Windsor Circle’s First Milestones
For Windsor Circle, I remember our risk milestones in those early days as being something akin to:
- Get a Team to Commit by February 28
- Build a Working Prototype by April 30
- Sell it to Someone by June 30
- Sell it to 50 Someones by Decemeber 31
- Raise venture capital by December 31
If we didn’t make it anywhere along the way, we would stop and recalibrate or exit.
The Bruce Boehm Rule
This is chronologically out of order, but one of the most important lessons of the journey was something that local angel investor Bruce Boehm taught us (paraphrased):
At any given moment, ask yourself what the biggest risk to creating enterprise value is, and what the least resource intensive way is to prove that you can solve for that risk.
This doesn’t mean not to invest resources heavily when needed. It just means that for each given risk, fire a few bullets to see if you’re on target before firing the cannon.
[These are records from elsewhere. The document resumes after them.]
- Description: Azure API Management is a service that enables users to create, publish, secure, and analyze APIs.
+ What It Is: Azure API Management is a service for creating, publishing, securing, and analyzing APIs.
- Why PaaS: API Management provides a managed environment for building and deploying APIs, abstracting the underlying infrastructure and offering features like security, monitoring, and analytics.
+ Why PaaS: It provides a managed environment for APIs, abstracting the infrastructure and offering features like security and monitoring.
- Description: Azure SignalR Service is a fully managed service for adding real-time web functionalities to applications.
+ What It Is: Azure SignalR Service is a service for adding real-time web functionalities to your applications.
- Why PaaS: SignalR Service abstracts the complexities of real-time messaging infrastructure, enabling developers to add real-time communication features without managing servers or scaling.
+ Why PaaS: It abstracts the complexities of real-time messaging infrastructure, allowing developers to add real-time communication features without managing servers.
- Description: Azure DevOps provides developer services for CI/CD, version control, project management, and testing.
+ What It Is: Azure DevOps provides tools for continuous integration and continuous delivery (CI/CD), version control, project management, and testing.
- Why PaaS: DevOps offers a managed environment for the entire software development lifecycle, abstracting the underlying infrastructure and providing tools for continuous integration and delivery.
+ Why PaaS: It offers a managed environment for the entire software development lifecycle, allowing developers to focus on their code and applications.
This came up over and over again in our journey, and not just at the beginning stages.
Generally, I think we did this well. We had a corporate value of taking calculated risks and learning from failures, so when we failed this maxim, it was either because of a lack of creativity or energy.
A Caveat: It’s Your Job to Take Calculated Risks.
One caveat, however. An entrepreneur’s job has a lot to do with taking calculated risks and being decisive. We had moments as a team where we were too diligent. Clearly, your risk increases when you move too quickly, but I think at times we found ourselves seeking too much data. For example, we could have made the market segmentation decision faster and moved more quickly to our pivot based on early observations, but we were digging too deeply for data to justify the moves. So, be careful about wrapping yourself up in “testing” and “gathering data.” If you know, you know, and it’s your job to be decisive and take calculated risks.